Physicist José Zatz agrees with Cerqueira Leite. "This information is very much compatible with the carrying out of small tests with highly radioactive material, but we cannot exclude the possibility of tests with highly toxic or explosive materials." For Cerqueira Leite, the concern of the authorities involved in the project in identifying an area free from existence of phreatic water in the subsoil "indicates that contaminating substances are being manipulated there, substances that could contaminate the underground water in case of leakages and consequently also the rivers, with tragic consequences."
Rogério Cerqueira Leite says that the information obtained by FOLHA is compatible with the construction of an "oven" for the production of plutonium. "Experiments of this kind are usually conducted in underground tunnels and security concerns are appropriate because one billionth of a gram of plutonium in the lung of a man is fatal," the scientist said.

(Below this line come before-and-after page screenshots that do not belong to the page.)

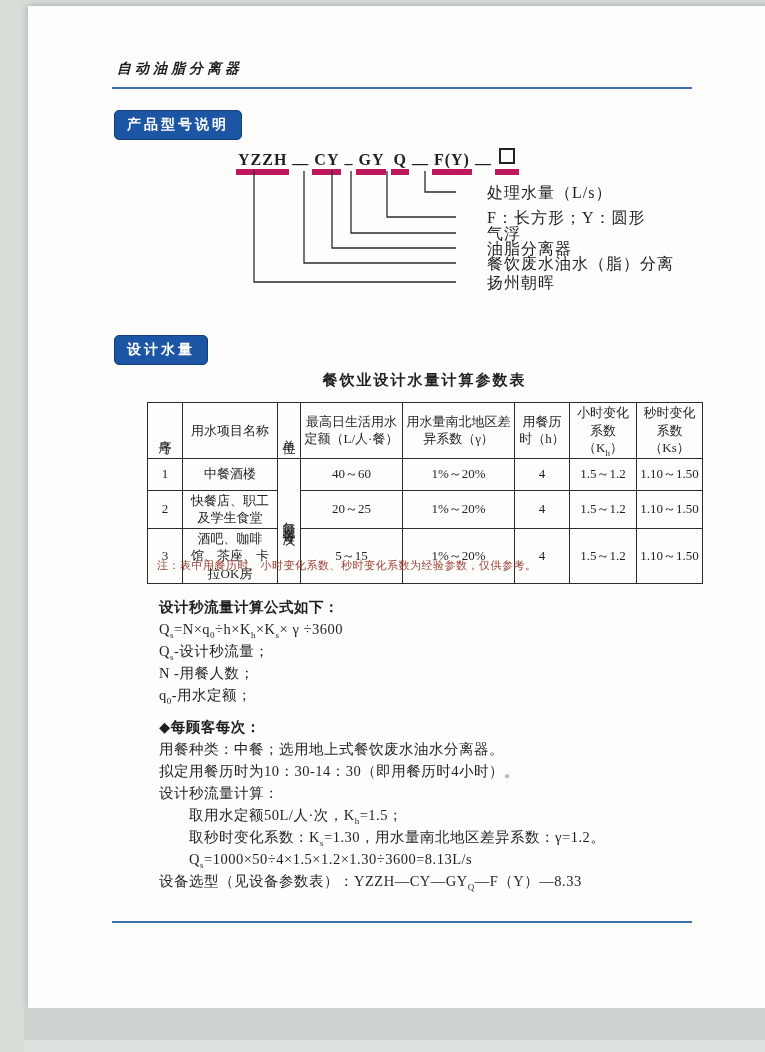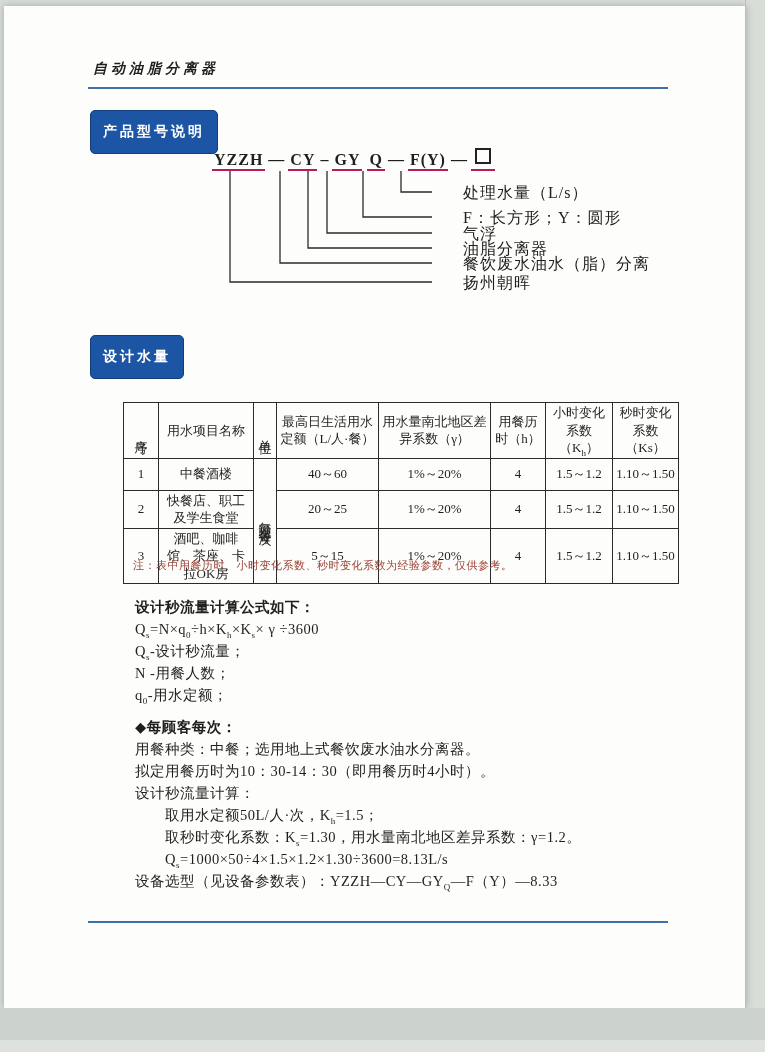--- a/index.html
+++ b/index.html
@@ -11,7 +11,7 @@
     position:relative;
     overflow:hidden;
   }
-  .screen{position:relative;width:704px;height:1052px;}
+  .screen{position:relative;width:704px;height:1052px;margin-left:24px;}
   .paper{
     position:absolute;left:4px;top:6px;width:742px;height:1002px;
     background:#fdfdfb;

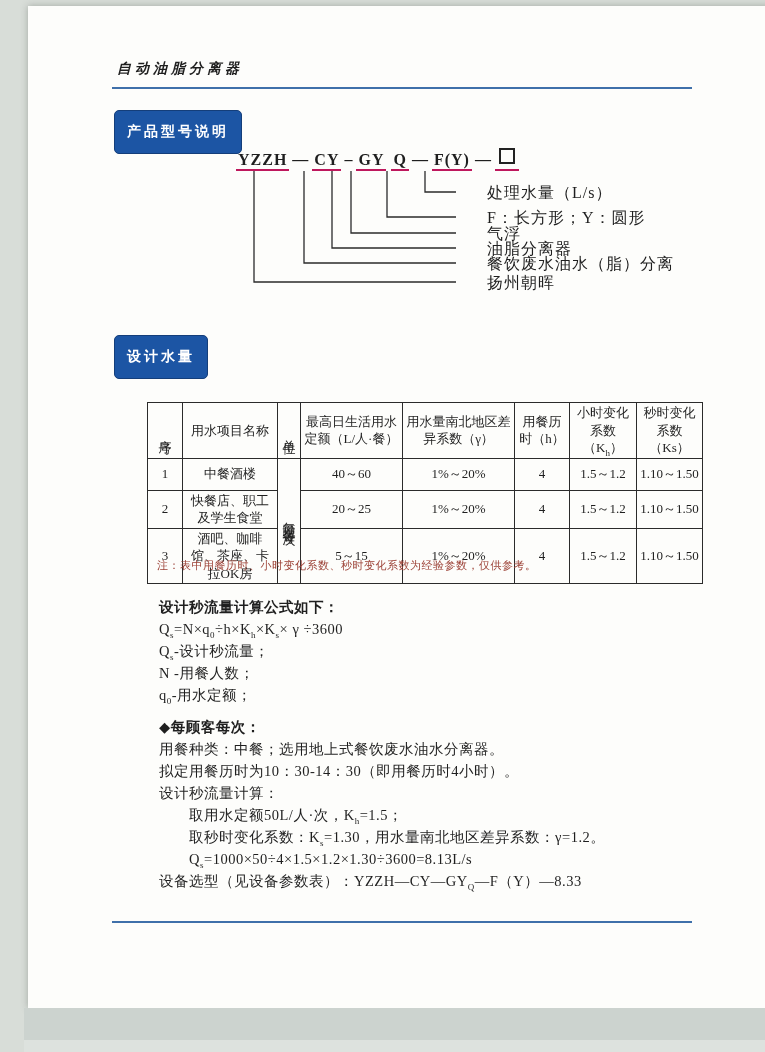--- a/index.html
+++ b/index.html
@@ -36,7 +36,7 @@
     background:#1c55a4;color:#fff;
     font-family:"Liberation Sans","DejaVu Sans",sans-serif;
     font-weight:bold;font-size:14px;letter-spacing:3px;
-    padding:12px 12px;border-radius:5px;
+    padding:5px 12px;border-radius:5px;
     border:1px solid #143e7a;
   }
   .badge1{left:90px;top:110px;}

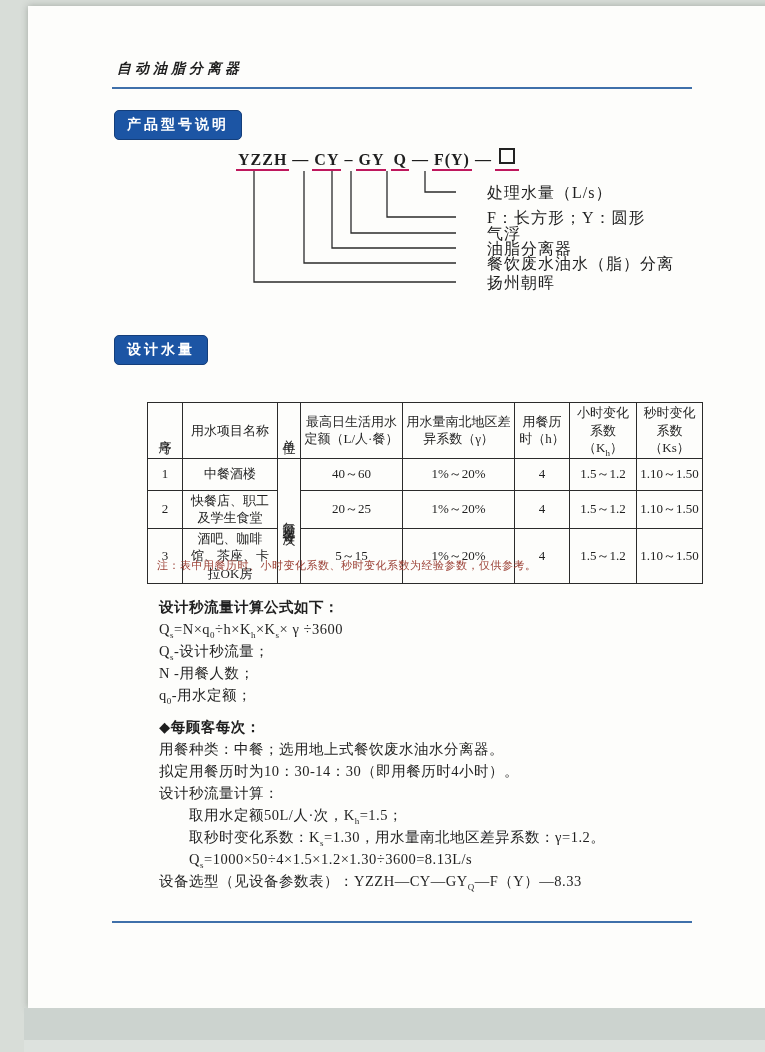--- a/index.html
+++ b/index.html
@@ -48,7 +48,7 @@
     font-weight:bold;font-size:16px;letter-spacing:1px;
     font-family:"Liberation Serif","DejaVu Serif",serif;
   }
-  .model-line .seg{border-bottom:2px solid #be185d;padding:0 2px;line-height:1.15;}
+  .model-line .seg{border-bottom:6px solid #be185d;padding:0 2px;line-height:1.15;}
   .model-line .dash{padding:0 3px;border-bottom:2px solid transparent;line-height:1.15;}
   .model-line .gap{margin-left:5px;}
   .box-glyph{

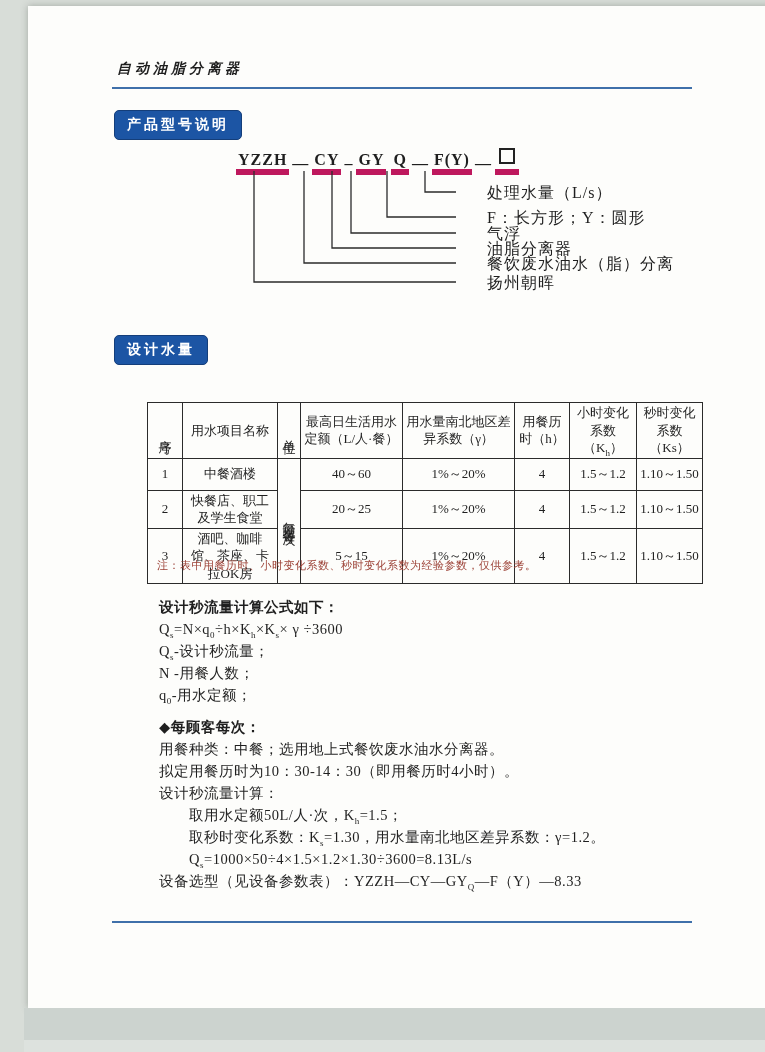--- a/index.html
+++ b/index.html
@@ -145,6 +145,7 @@
 
   <div class="abs badge badge2">设计水量</div>
 
+  <div class="abs tbl-title">餐饮业设计水量计算参数表</div>
 
   <div class="abs params-wrap">
     <table class="params">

Plutionium is produced by bombarding uranium 238 with neutrons from uranium 235. Experiments like those of the hypothesis brought forth by professor Cerqueira Leite aim at defining the stages of a process to obtain plutonium. "With the tests, some of them conducted at low temperatures, it is possible to identify the moderating agents needed for the process, as well as a large number of observations that would be necessary in the future. It is like carrying out the pilot project of a large undertaking," the physicist concluded.
This newspaper article discusses an underground nuclear test site being built at Serra do Cachimbo for the Brazilian military and claims that production of a nuclear weapon was "already under way." President Sarney denied the report.